Would you copy only the lines below, from the one containing "height: 22px ->" through the very last one, leaving the pictures out?
--- --- ---
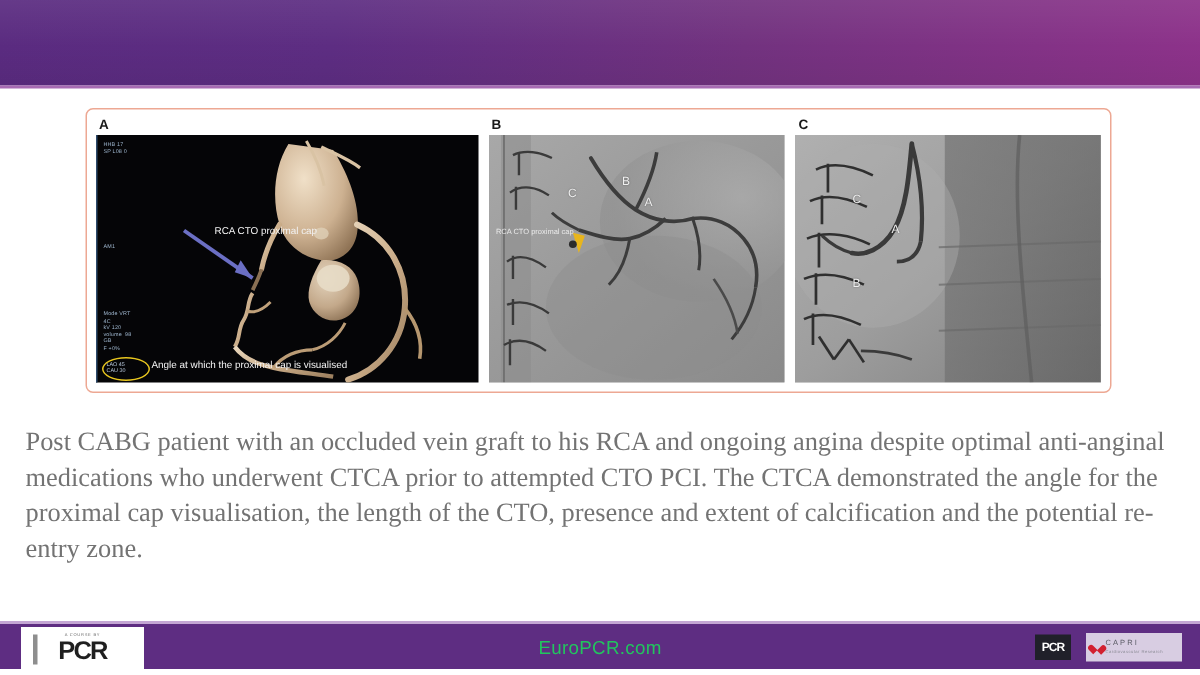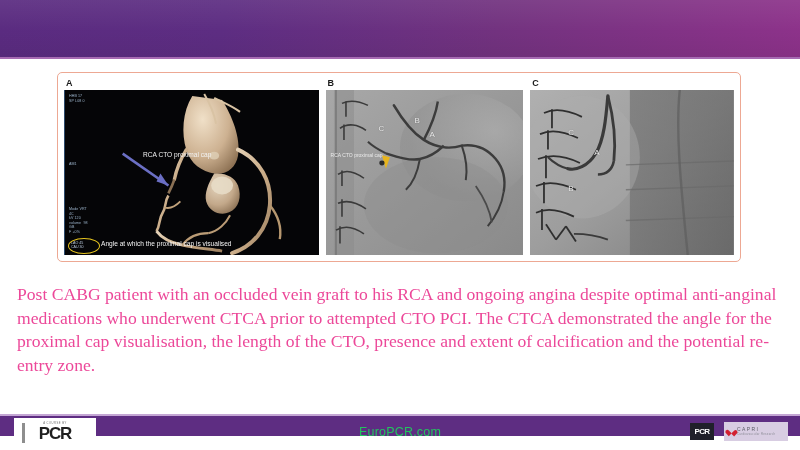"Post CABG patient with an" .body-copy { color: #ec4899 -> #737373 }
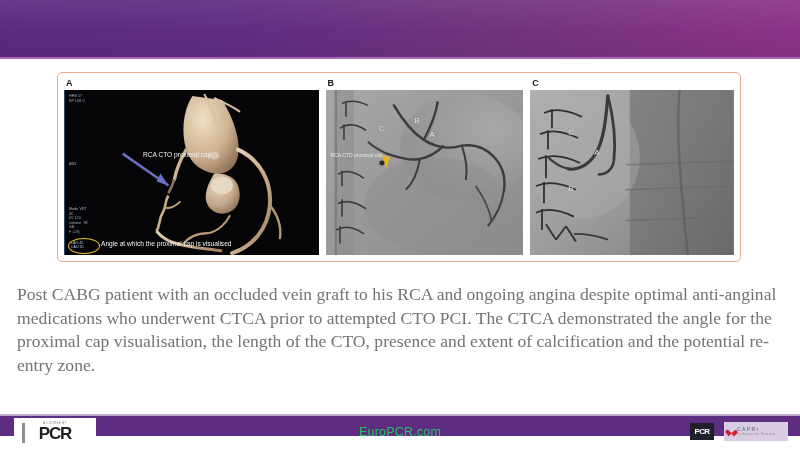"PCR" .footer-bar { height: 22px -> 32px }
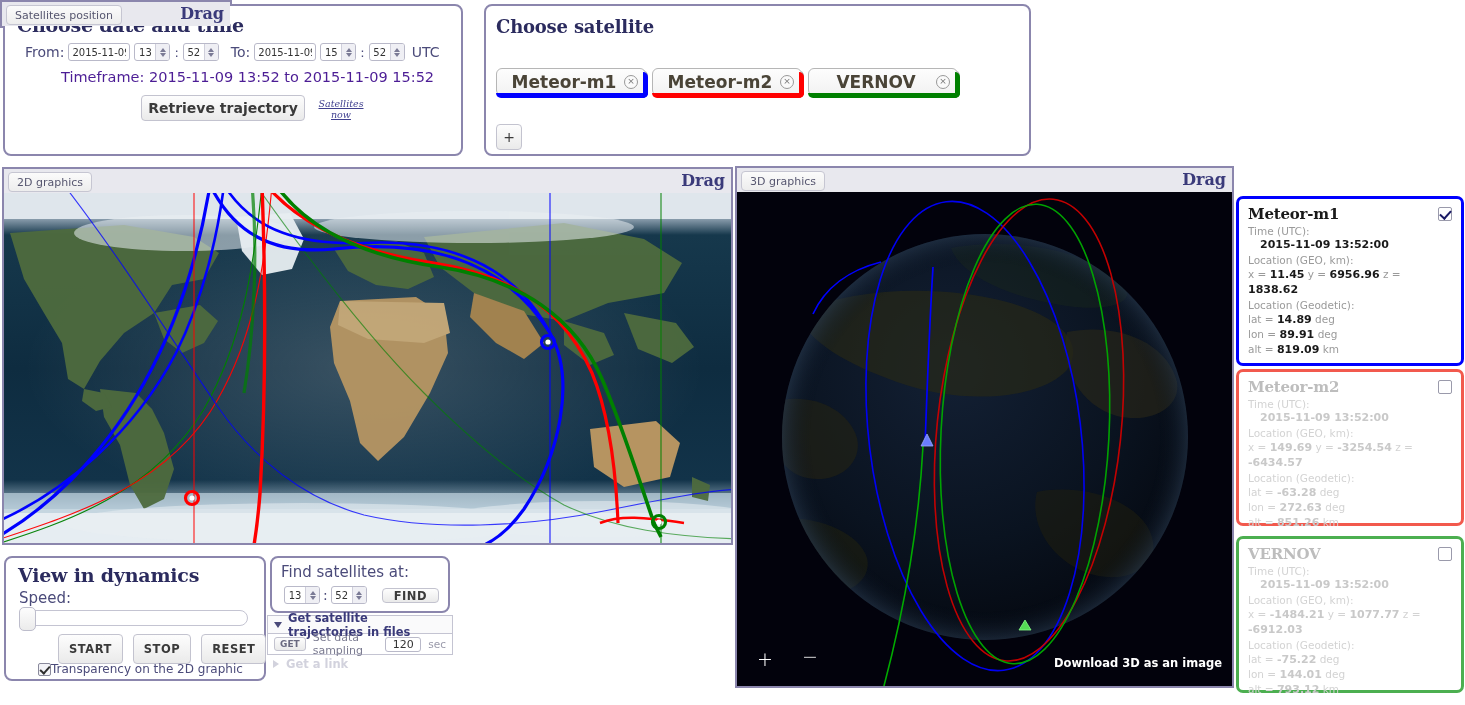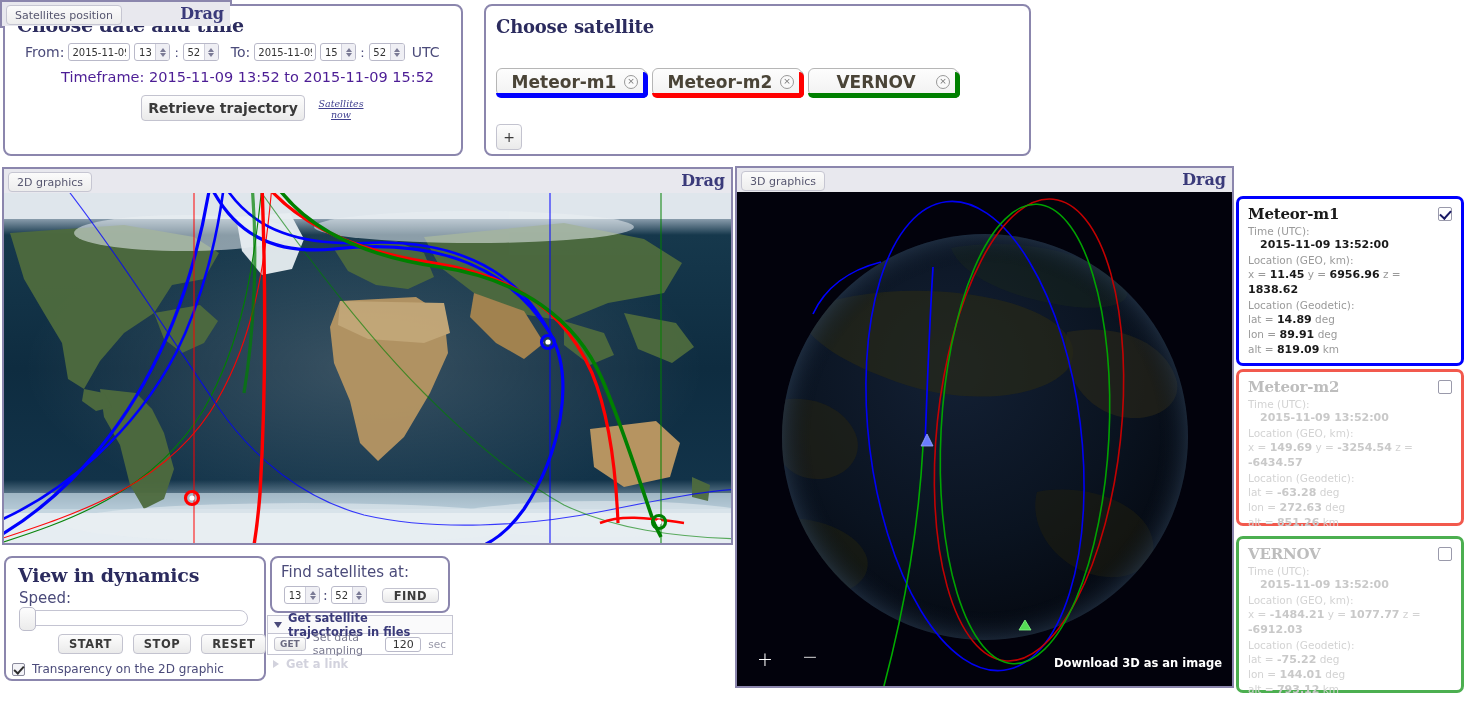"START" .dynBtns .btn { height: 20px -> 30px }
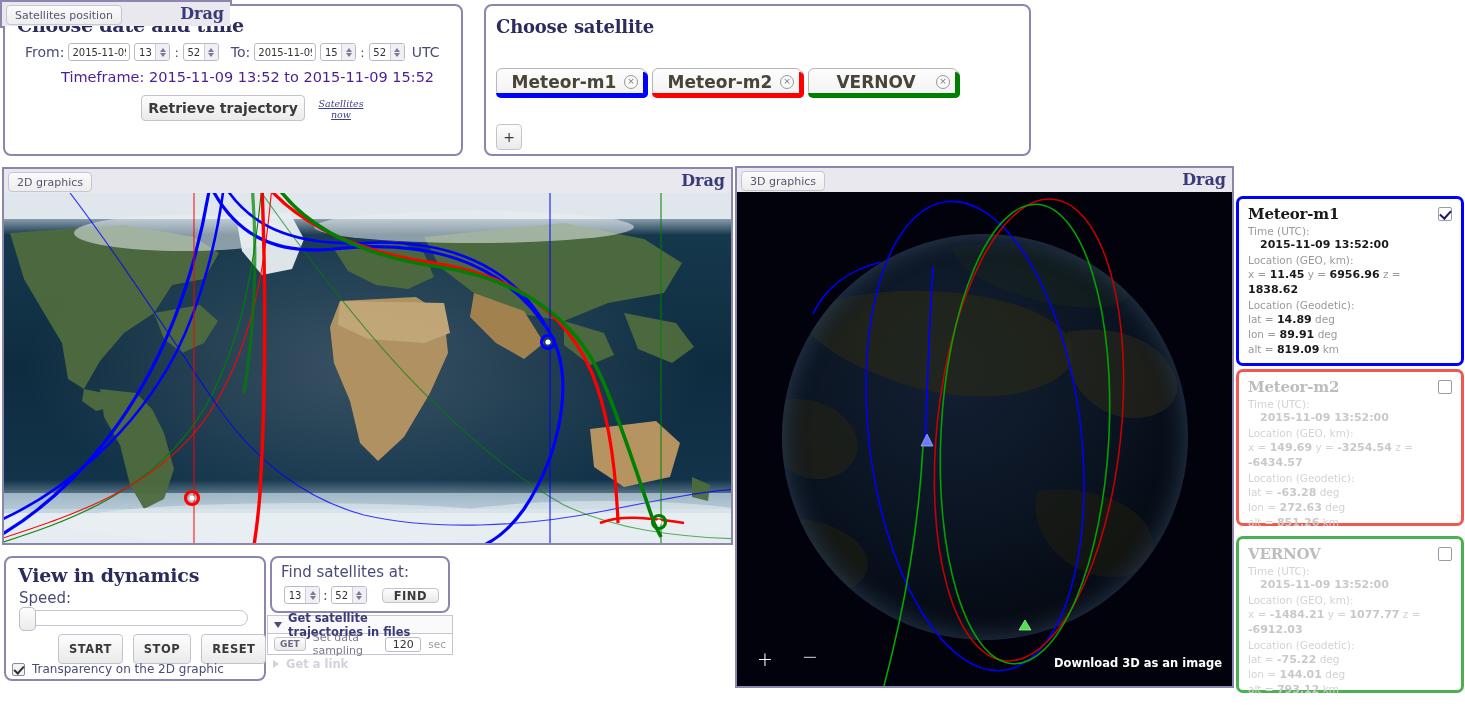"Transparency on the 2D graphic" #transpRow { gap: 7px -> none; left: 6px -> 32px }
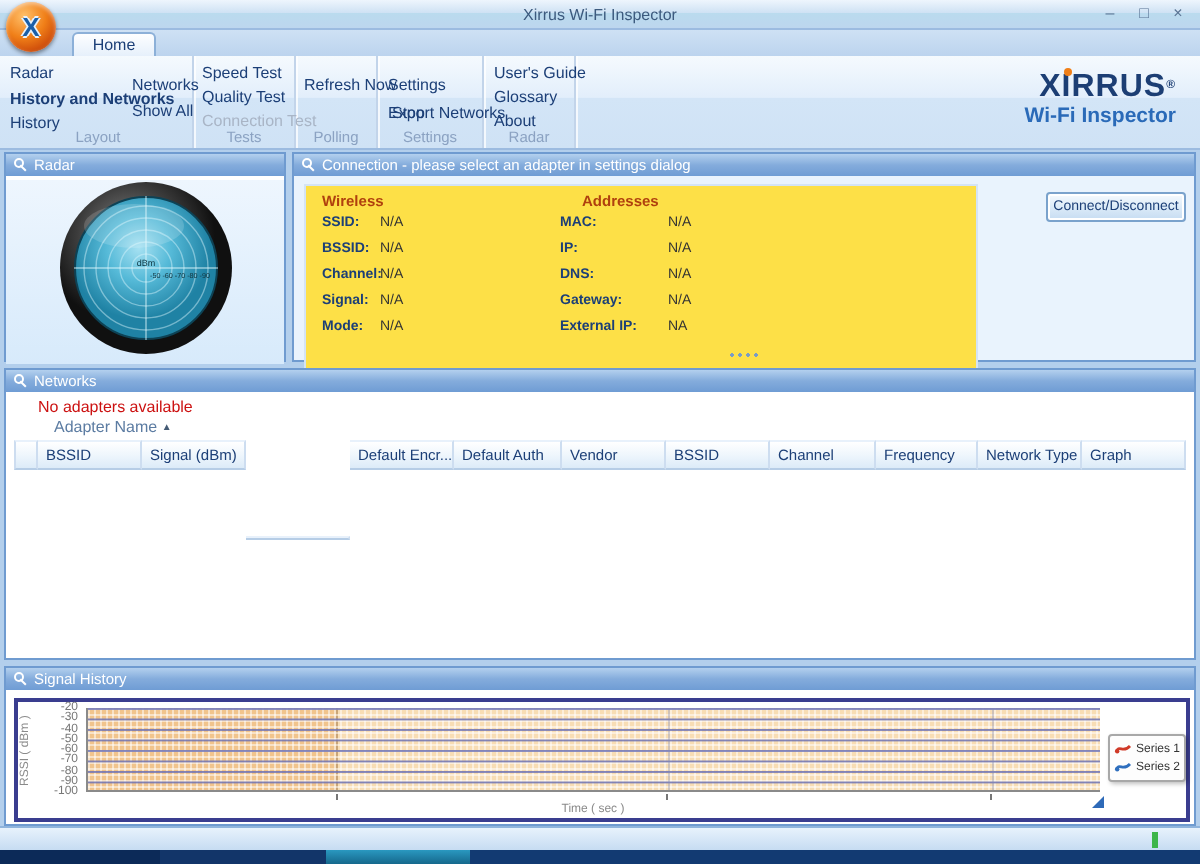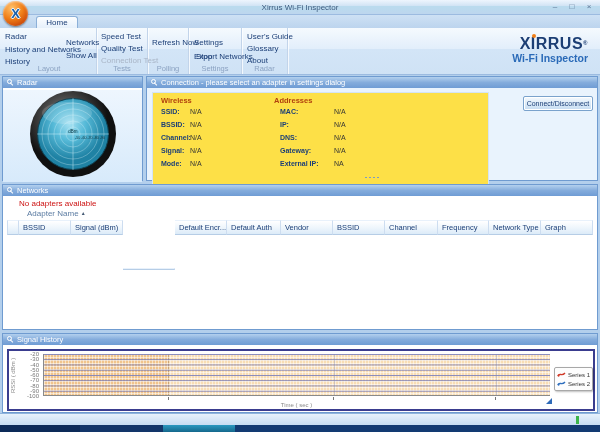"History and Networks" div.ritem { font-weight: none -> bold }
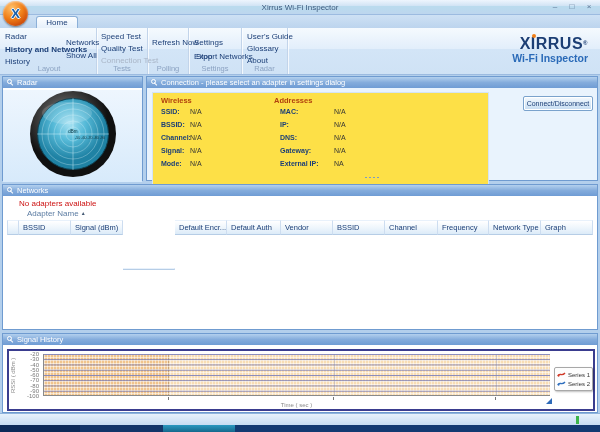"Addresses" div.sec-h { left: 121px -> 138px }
--- --- ---
[Answer for the task]
"PCR" .footer-bar { height: 22px -> 32px }
"START" .dynBtns .btn { height: 20px -> 30px }
"Transparency on the 2D graphic" #transpRow { gap: 7px -> none; left: 6px -> 32px }
"History and Networks" div.ritem { font-weight: none -> bold }
"Addresses" div.sec-h { left: 121px -> 138px }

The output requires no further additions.